In [1]:
import jupyter_black

jupyter_black.load()

In [2]:
from types import SimpleNamespace

config = SimpleNamespace()


def update_config(config, dictionary):
    for k, v in dictionary.items():
        setattr(config, k, v)
    return config


def show_config(config: SimpleNamespace):
    for k in sorted(config.__dict__):
        print(f"{k}: {getattr(config, k)}")

In [3]:
from torch.utils.data import Dataset
import torch


class FaiscaDataset(Dataset):
    def __init__(self, data: str, context_length: int):
        chars = sorted(list(set(data)))
        data_size, self.vocab_size = len(data), len(chars)
        print(f"Vocab size: {self.vocab_size}")
        print(f"Data size: {data_size}")

        self.input_ids = []
        self.target_ids = []
        self.stoi = {ch: i for i, ch in enumerate(chars)}
        self.itos = {i: ch for i, ch in enumerate(chars)}

        token_ids = [self.stoi[c] for c in data]

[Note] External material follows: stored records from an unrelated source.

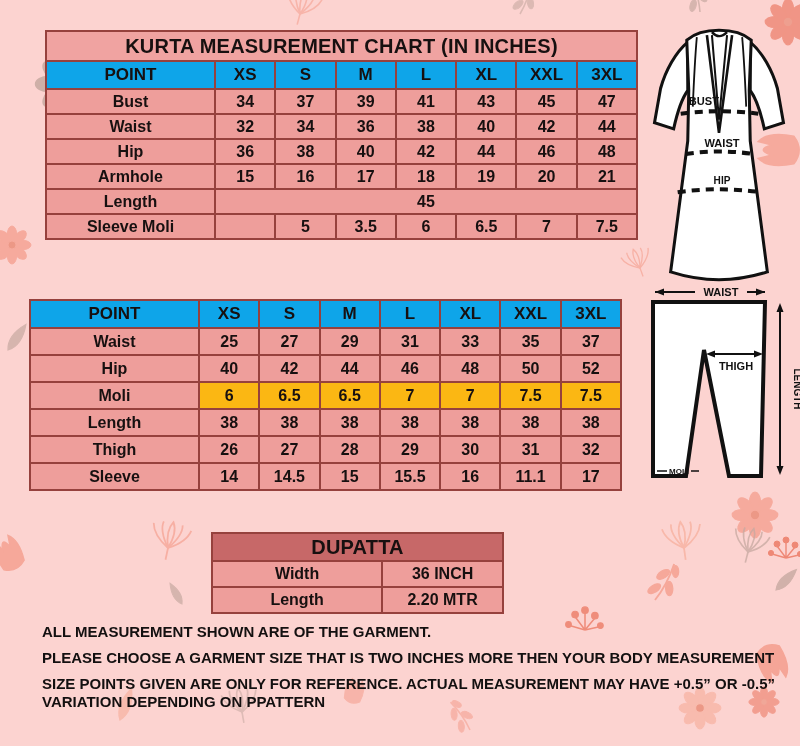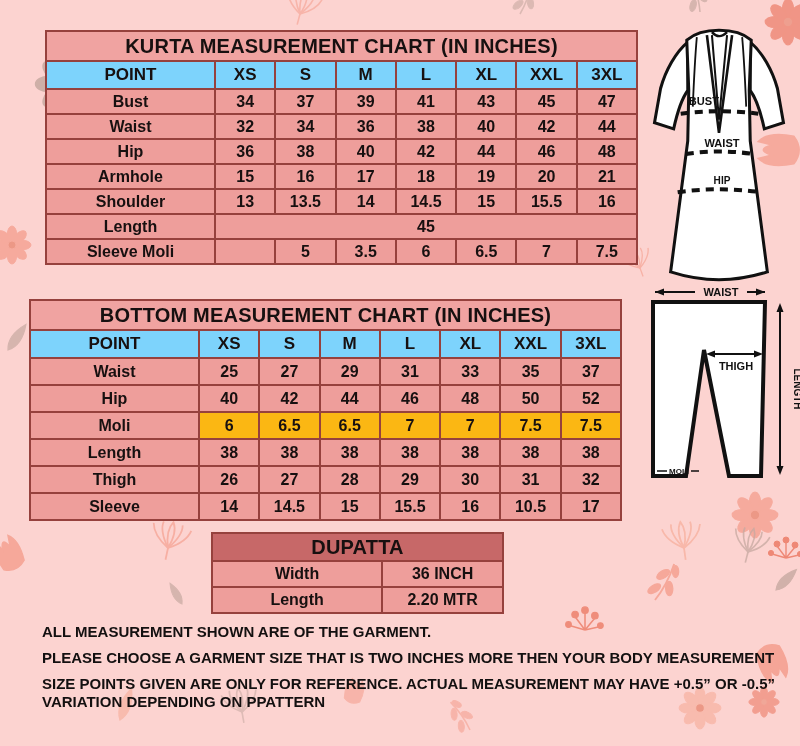--- a/index.html
+++ b/index.html
@@ -32,7 +32,7 @@
     white-space:nowrap;
   }
   .title-cell{background:#f0a3a1;font-size:20px;height:28px;letter-spacing:.2px;}
-  tr.sizes th{background:#7dd3fc;font-size:17px;height:26px;}
+  tr.sizes th{background:#0ea5e9;font-size:17px;height:26px;}
   table.chart tbody th{background:#ee9e9b;font-size:16px;}
   table.chart tbody td{background:#ee9e9b;font-size:16px;}
   #kurta-table tbody th,#kurta-table tbody td{height:23px;}

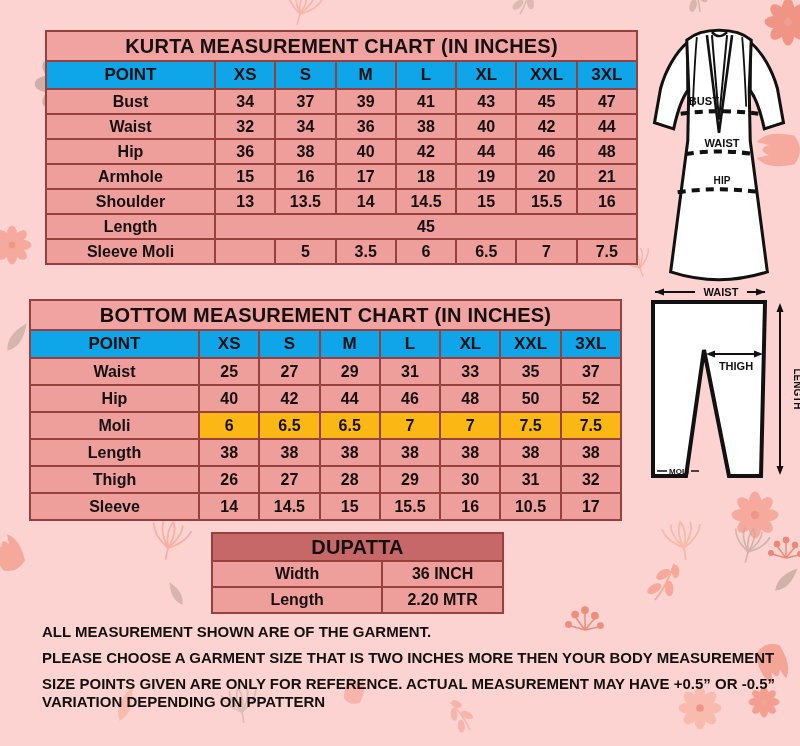--- a/index.html
+++ b/index.html
@@ -218,16 +218,6 @@
           <td>21</td>
         </tr>
         <tr>
-          <th>Shoulder</th>
-          <td>13</td>
-          <td>13.5</td>
-          <td>14</td>
-          <td>14.5</td>
-          <td>15</td>
-          <td>15.5</td>
-          <td>16</td>
-        </tr>
-        <tr>
           <th>Length</th>
           <td colspan="7">45</td>
         </tr>

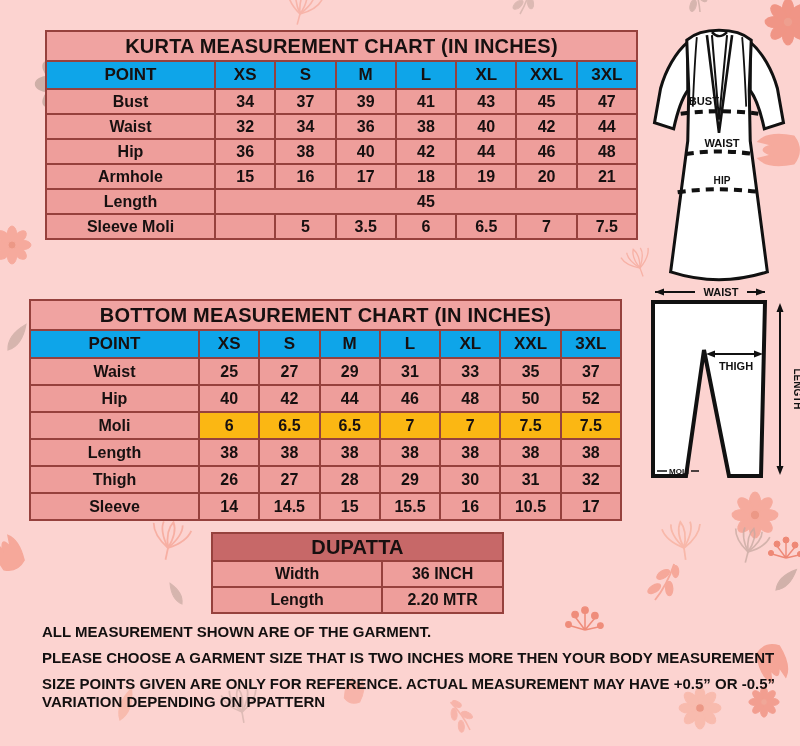--- a/index.html
+++ b/index.html
@@ -264,9 +264,6 @@
         <col class="pointcol">
       </colgroup>
     <thead>
-      <tr>
-        <th class="title-cell" colspan="8">BOTTOM MEASUREMENT CHART (IN INCHES)</th>
-      </tr>
       <tr class="sizes">
         <th>POINT</th>
       <th>XS</th>

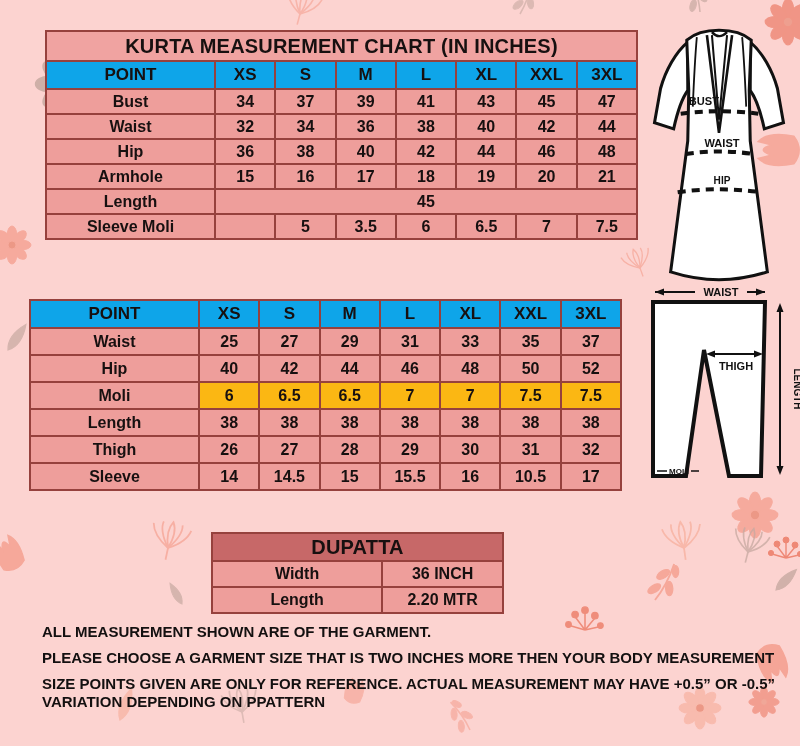--- a/index.html
+++ b/index.html
@@ -333,7 +333,7 @@
           <td>15</td>
           <td>15.5</td>
           <td>16</td>
-          <td>10.5</td>
+          <td>11.1</td>
           <td>17</td>
         </tr>
       </tbody>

        for i in range(0, len(token_ids) - context_length):
            input_ids = token_ids[i : i + context_length]
            target_ids = token_ids[i + 1 : i + context_length + 1]
            self.input_ids.append(input_ids)
            self.target_ids.append(target_ids)

    def __len__(self):
        return len(self.input_ids)

    def __getitem__(self, idx):
        return torch.tensor(self.input_ids[idx]), torch.tensor(self.target_ids[idx])

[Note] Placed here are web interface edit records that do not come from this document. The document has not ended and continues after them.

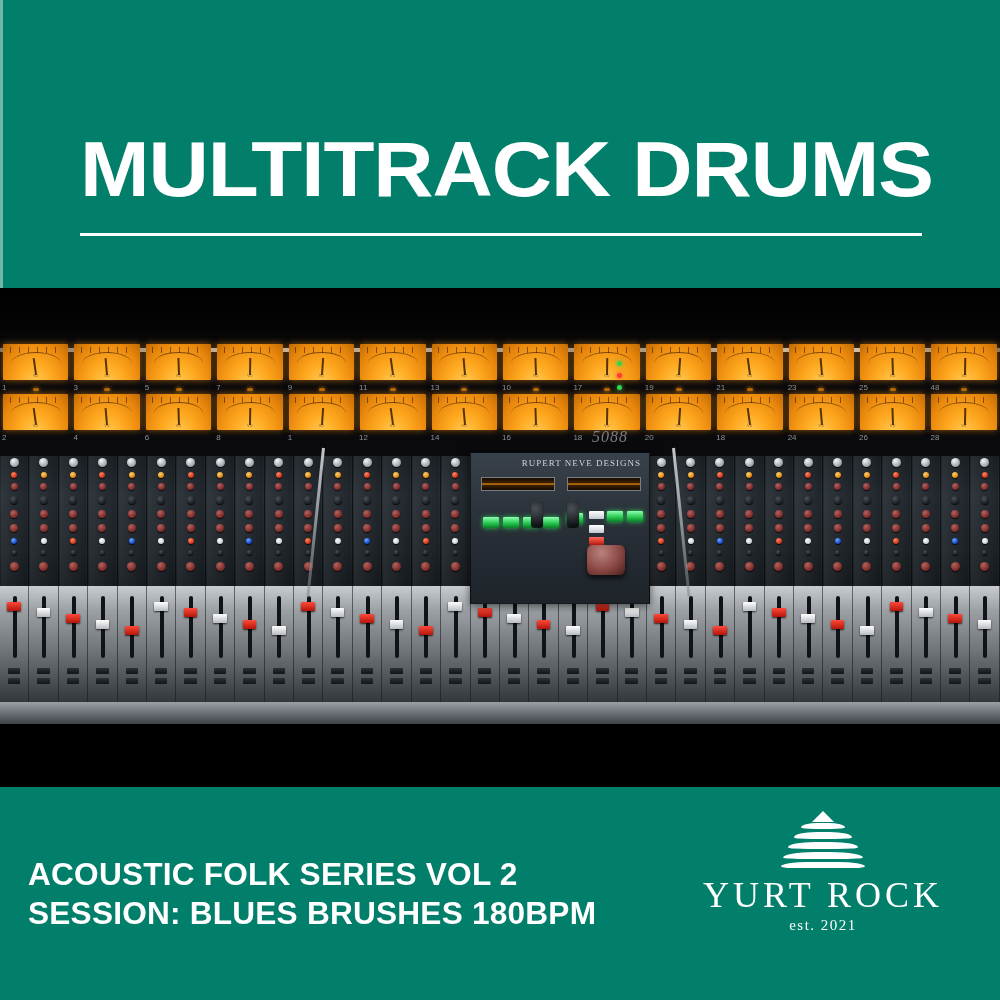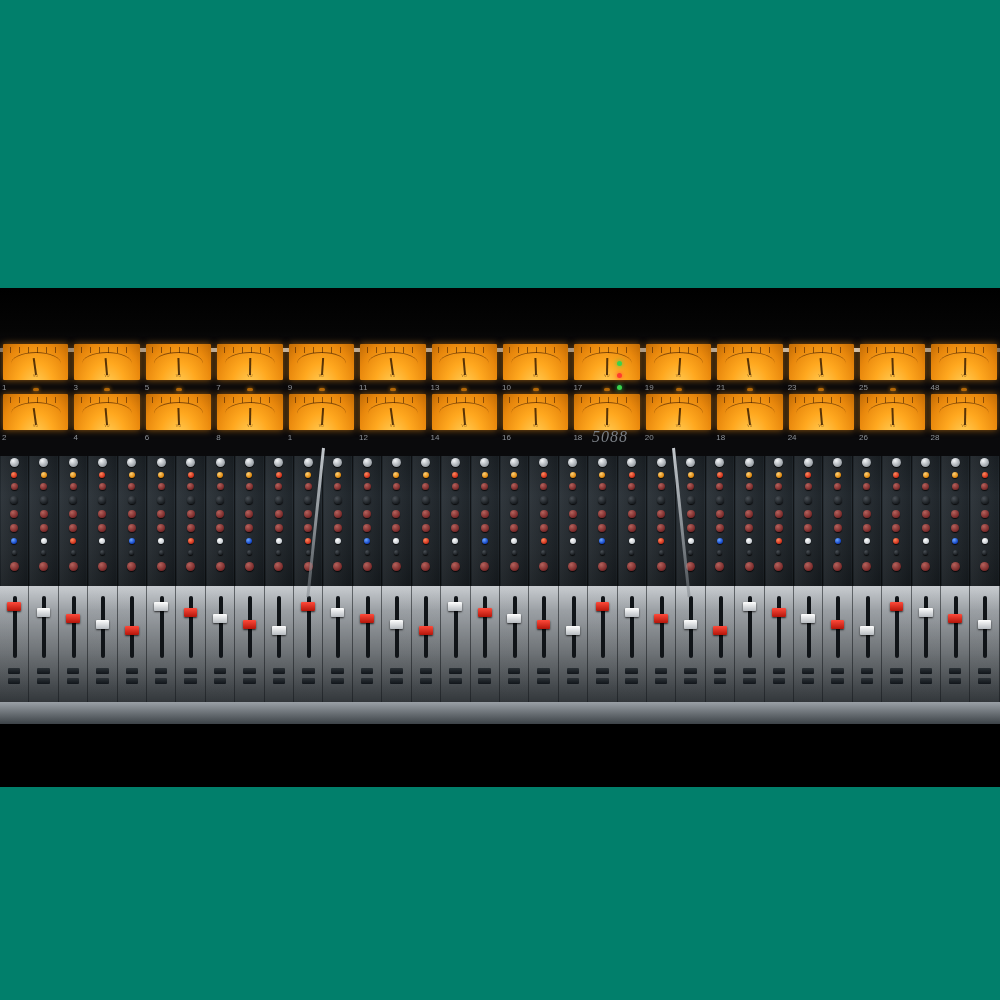--- a/index.html
+++ b/index.html
@@ -428,6 +428,11 @@
 
 <div class="card">
 
+  <div class="top-band">
+    <div class="edge-strip"></div>
+    <div class="title">MULTITRACK DRUMS</div>
+    <div class="title-rule"></div>
+  </div>
 
   <div class="photo">
     <div class="console">

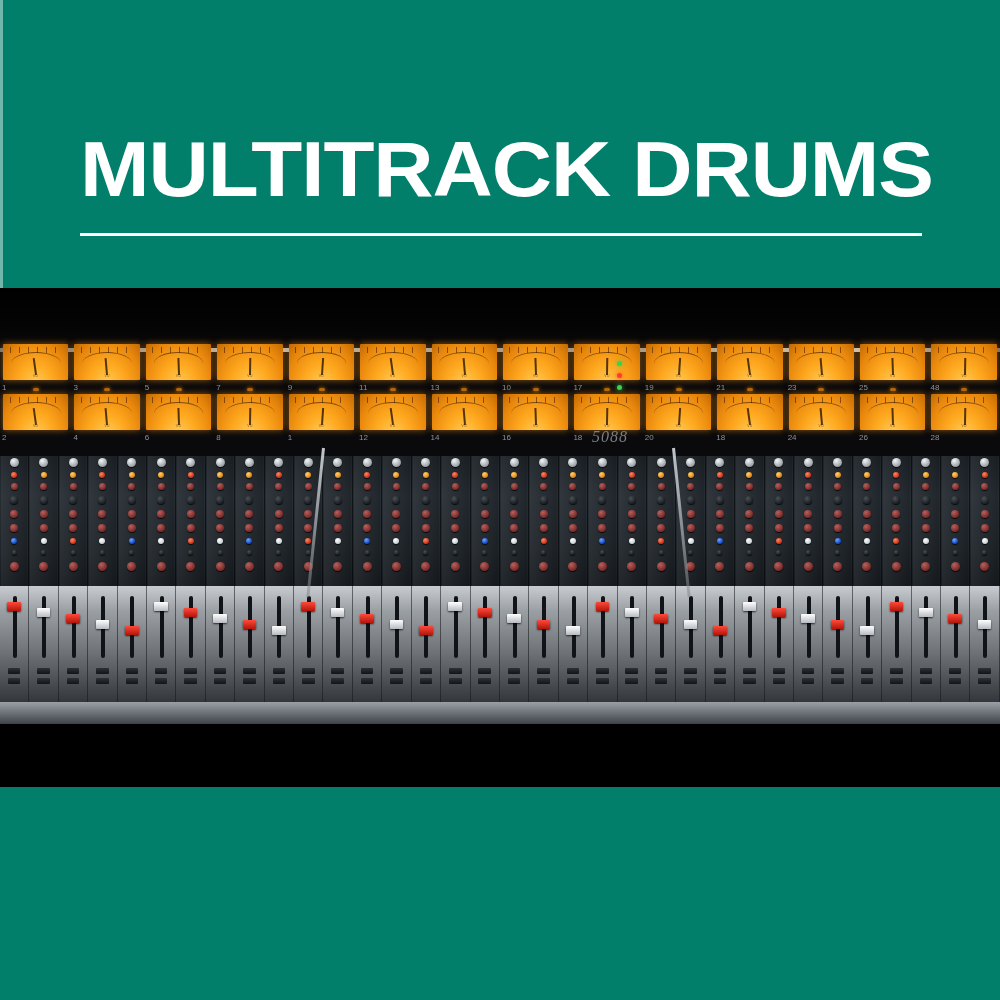--- a/index.html
+++ b/index.html
@@ -1280,6 +1280,29 @@
           </div>
       </div>
 
+      <div class="master">
+        <div class="master-brand">RUPERT NEVE DESIGNS</div>
+        <div class="disp a"></div>
+        <div class="disp b"></div>
+
+        <div class="grn" style="left:12px; top:64px;"></div>
+        <div class="grn" style="left:32px; top:64px;"></div>
+        <div class="grn" style="left:52px; top:64px;"></div>
+        <div class="grn" style="left:72px; top:64px;"></div>
+        <div class="grn" style="left:96px; top:60px;"></div>
+        <div class="grn" style="left:136px; top:58px;"></div>
+        <div class="grn" style="left:156px; top:58px;"></div>
+
+        <div class="wht-btn" style="left:118px; top:58px;"></div>
+        <div class="wht-btn" style="left:118px; top:72px;"></div>
+        <div class="red-btn" style="left:118px; top:84px;"></div>
+        <div class="red-btn" style="left:118px; top:96px;"></div>
+
+        <div class="kn black" style="left:60px; top:48px; width:12px; height:26px; border-radius:3px;"></div>
+        <div class="kn black" style="left:96px; top:48px; width:12px; height:26px; border-radius:3px;"></div>
+
+        <div class="big-knob"></div>
+      </div>
 
       <div class="seam l"></div>
       <div class="seam r"></div>

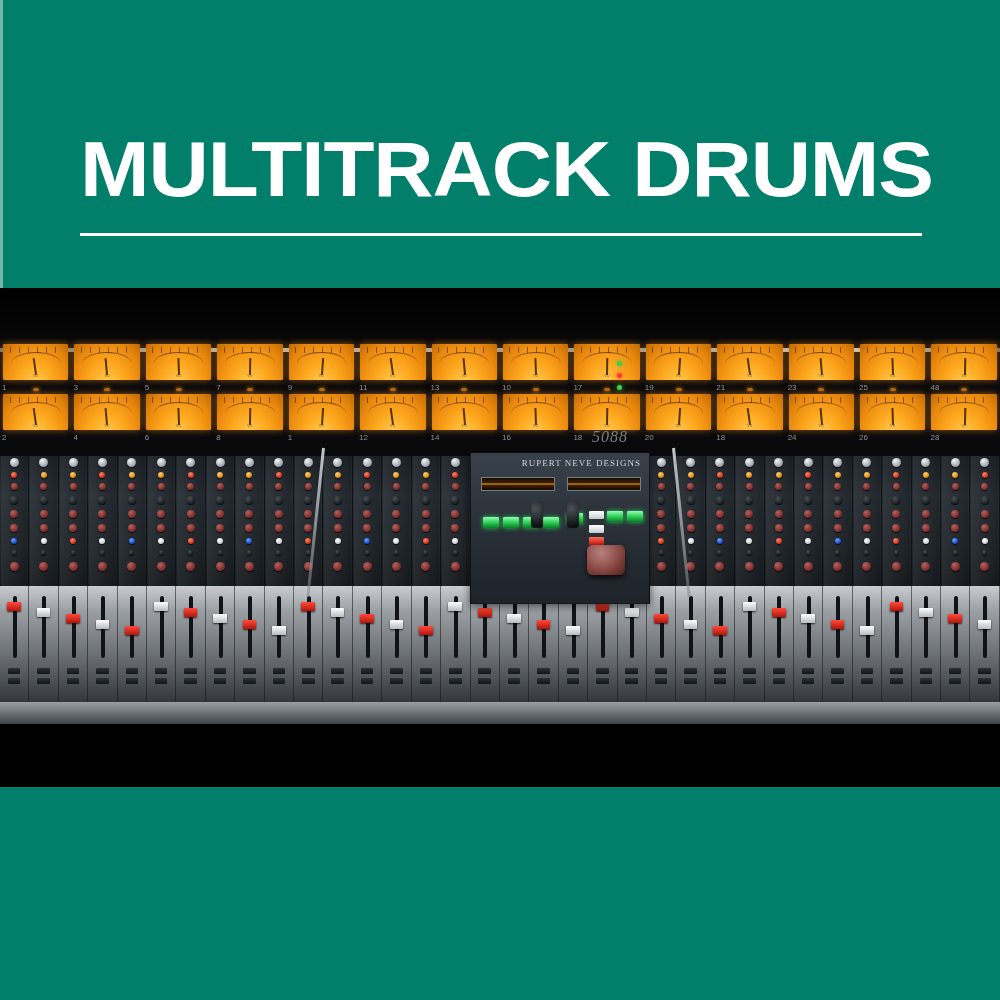--- a/index.html
+++ b/index.html
@@ -1312,6 +1312,25 @@
     </div>
   </div>
 
+  <div class="bottom-band">
+    <div class="sub-lines">
+      <div>ACOUSTIC FOLK SERIES VOL 2</div>
+      <div>SESSION: BLUES BRUSHES 180BPM</div>
+    </div>
+
+    <div class="logo">
+      <div class="yurt">
+        <span class="b0"></span>
+        <span class="b1"></span>
+        <span class="b2"></span>
+        <span class="b3"></span>
+        <span class="b4"></span>
+        <span class="b5"></span>
+      </div>
+      <div class="logo-word">YURT ROCK</div>
+      <div class="logo-est">est. 2021</div>
+    </div>
+  </div>
 
 </div>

    def encode(self, text: str) -> torch.Tensor:
        return torch.tensor([self.stoi[c] for c in text], dtype=torch.long)

    def decode(self, idx: torch.Tensor) -> str:
        return "".join([self.itos[i.item()] for i in idx])


with open("../datasets/bocage.txt", "r", encoding="ISO-8859-1") as f:
    text = f.read()

config.context_length = 240
dataset = FaiscaDataset(text, context_length=config.context_length)
x, y = dataset[0]
print(f"{x.shape=}, {y.shape=}")

Vocab size: 99
Data size: 74935
x.shape=torch.Size([240]), y.shape=torch.Size([240])


In [4]:
from torch import nn


class MultiHeadAttention(nn.Module):
    def __init__(
        self,
        dimension_in: int,
        dimension_out: int,
        context_length: int,
        dropout: float,
        num_heads: int,
        qkv_bias: bool,
    ):
        super().__init__()
        if dimension_out % num_heads != 0:
            raise ValueError(
                f"dimension_out must be divisible by num_heads, got {dimension_out} and {num_heads}"
            )

        self.dimension_out = dimension_out
        self.num_heads = num_heads
        self.head_dim = dimension_out // num_heads

        self.W_query = nn.Linear(dimension_in, dimension_out, bias=qkv_bias)
        self.W_key = nn.Linear(dimension_in, dimension_out, bias=qkv_bias)
        self.W_value = nn.Linear(dimension_in, dimension_out, bias=qkv_bias)
        self.out_projection = nn.Linear(dimension_out, dimension_out)
        self.dropout = nn.Dropout(dropout)
        self.register_buffer(
            "mask", torch.triu(torch.ones(context_length, context_length), diagonal=1)
        )

    def forward(self, x: torch.Tensor) -> torch.Tensor:
        batch_size, number_of_tokens, dimension_in = x.shape

        # x shape: (batch_size, number_of_tokens, dimension_in)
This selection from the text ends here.